Windows Phone Mango’s here, and it’s a particularly juicy piece of fruit. But aside from the new features (both cool and catchup), one stands out: search. Windows Phones will rattle off information like a friend, not a cyborg.
When I search for a movie I’d like to see, or a sandwich I’d like to eat, I don’t want a list of text. I don’t want to have to click a lot. I don’t want links. I want search to be the equivalent of asking a (very) smart person a question. When you ask a smart person a question, they give you an answer. They don’t give you a list of other people who can help you out. Windows Phone’s new Bing search is sort of like that. One question, one answer – spoken eloquently, above all.
From what we’ve seen today, Windows Phone 7.1 is going to do just this- better than anyone’s ever done mobile search, ever. Googling a music venue? There’s its calendar – no link necessary. Looking for movies? You’ll have the synopsis, reviews and showtimes – gorgeously formatted. Other phones do this, yes – but not with the thoughtful design MIcrosoft’s shown off, and not as extensively. For instance, that same movie search? WP will automatically give you links to relevant apps you already have – say, Fandango to buy tickets, or IMDB. Don’t have a pertinent app? It’ll ask if you want one. Everything is woven together tighter than we’ve seen it before.
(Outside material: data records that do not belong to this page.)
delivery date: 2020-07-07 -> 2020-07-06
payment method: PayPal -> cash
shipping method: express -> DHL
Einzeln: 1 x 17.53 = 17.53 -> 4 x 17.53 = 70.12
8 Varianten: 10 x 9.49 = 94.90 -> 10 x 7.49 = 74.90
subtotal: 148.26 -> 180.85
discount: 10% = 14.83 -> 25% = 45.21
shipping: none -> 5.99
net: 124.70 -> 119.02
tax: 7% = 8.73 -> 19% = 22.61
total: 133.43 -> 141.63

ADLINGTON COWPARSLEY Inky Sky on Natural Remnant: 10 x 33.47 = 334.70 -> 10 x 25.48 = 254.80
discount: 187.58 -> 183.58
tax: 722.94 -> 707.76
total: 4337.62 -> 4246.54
WP also tackles searching in a more physical sense – the times we find ourselves just wandering the hell around. Find yourself in a new neighbourhood? WP will give you an auto-itinerary. Cafes, museums, yoga – activities, mapped, indoors and out. And if something catches your eye during the urban trek, Bing has some pretty nifty features built-in: visual search (a la Google Goggles), and, more impressively, a visual auto-translate function that overlays text upon the real world. We’ve seen it before with WordLens, and it’s just as impressive as it was then. But these aren’t apps – this is built into the phone’s guts, integrated as tightly as possible. As it should be.
All this isn’t just functional. It’s gorgeous. And it’s useful in the ways we actually live. My brain isn’t a library card catalog. It’s a restless, active thing, just like yours. It doesn’t want to process a list of text and data dumped willy nilly. It wants a pal. Advice.
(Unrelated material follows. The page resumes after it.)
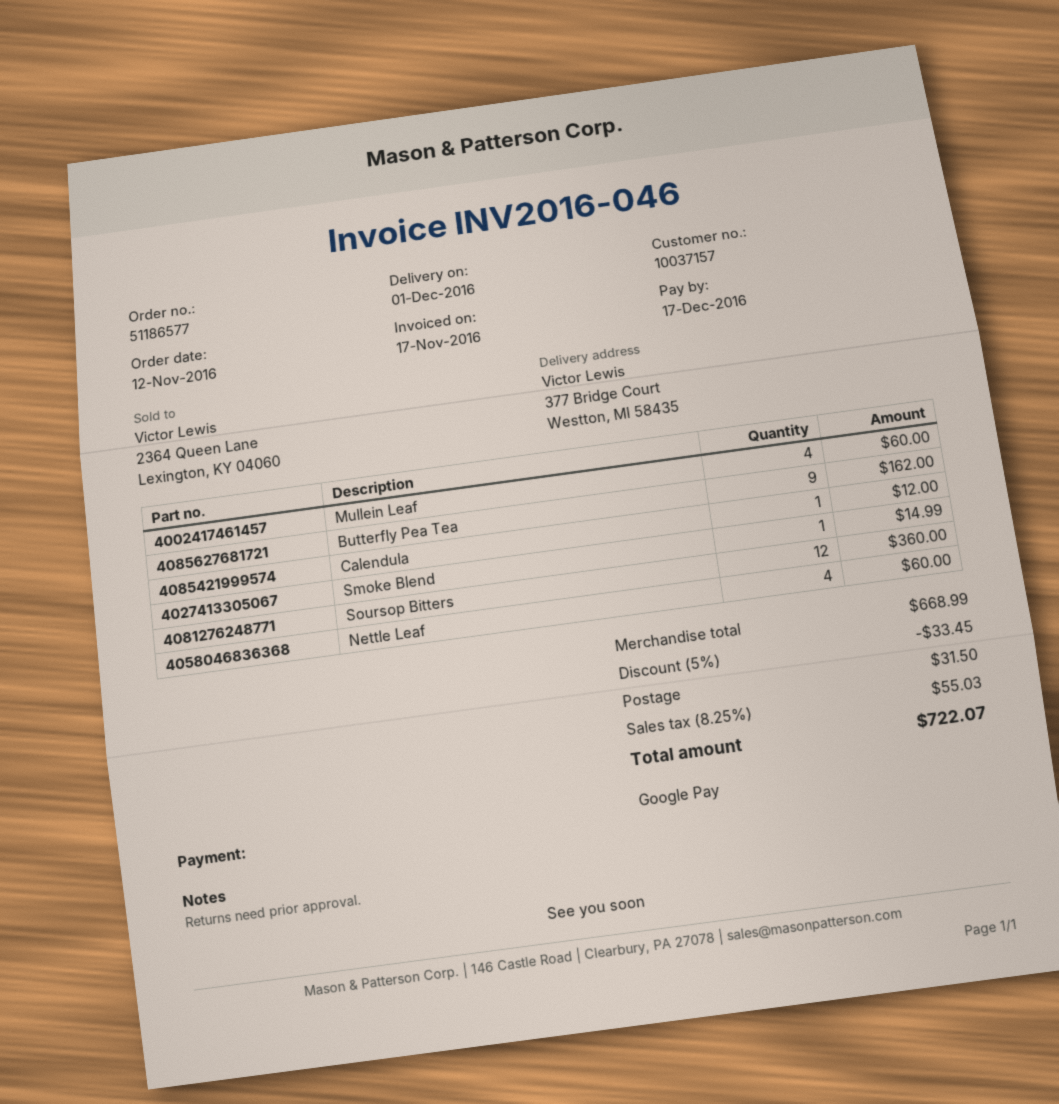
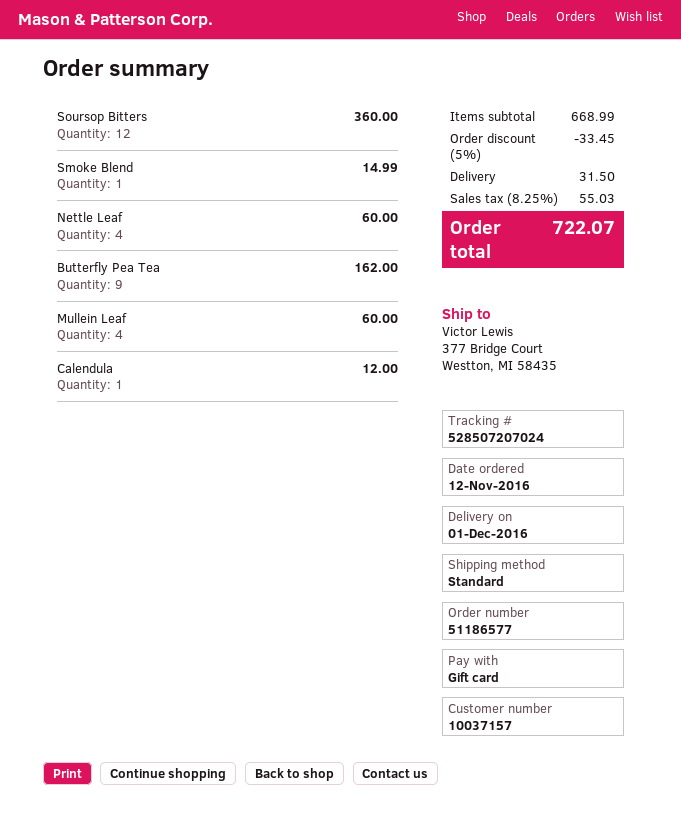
payment method: Google Pay -> gift card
WP’s search looks tops today, but Microsofts (northern) “fall” is a long way off. There’s no telling what iOS 5 and Android will do with search in the near future. By the time the next releases of Microsoft’s cellular rivals are in our pockets, all the above may not seem so special anymore. They could kick Windows Phone’s arse. But Microsoft’s thoughtfulness – the same attention to design and human use that made us love WP7 to begin with, was today more vibrant than ever.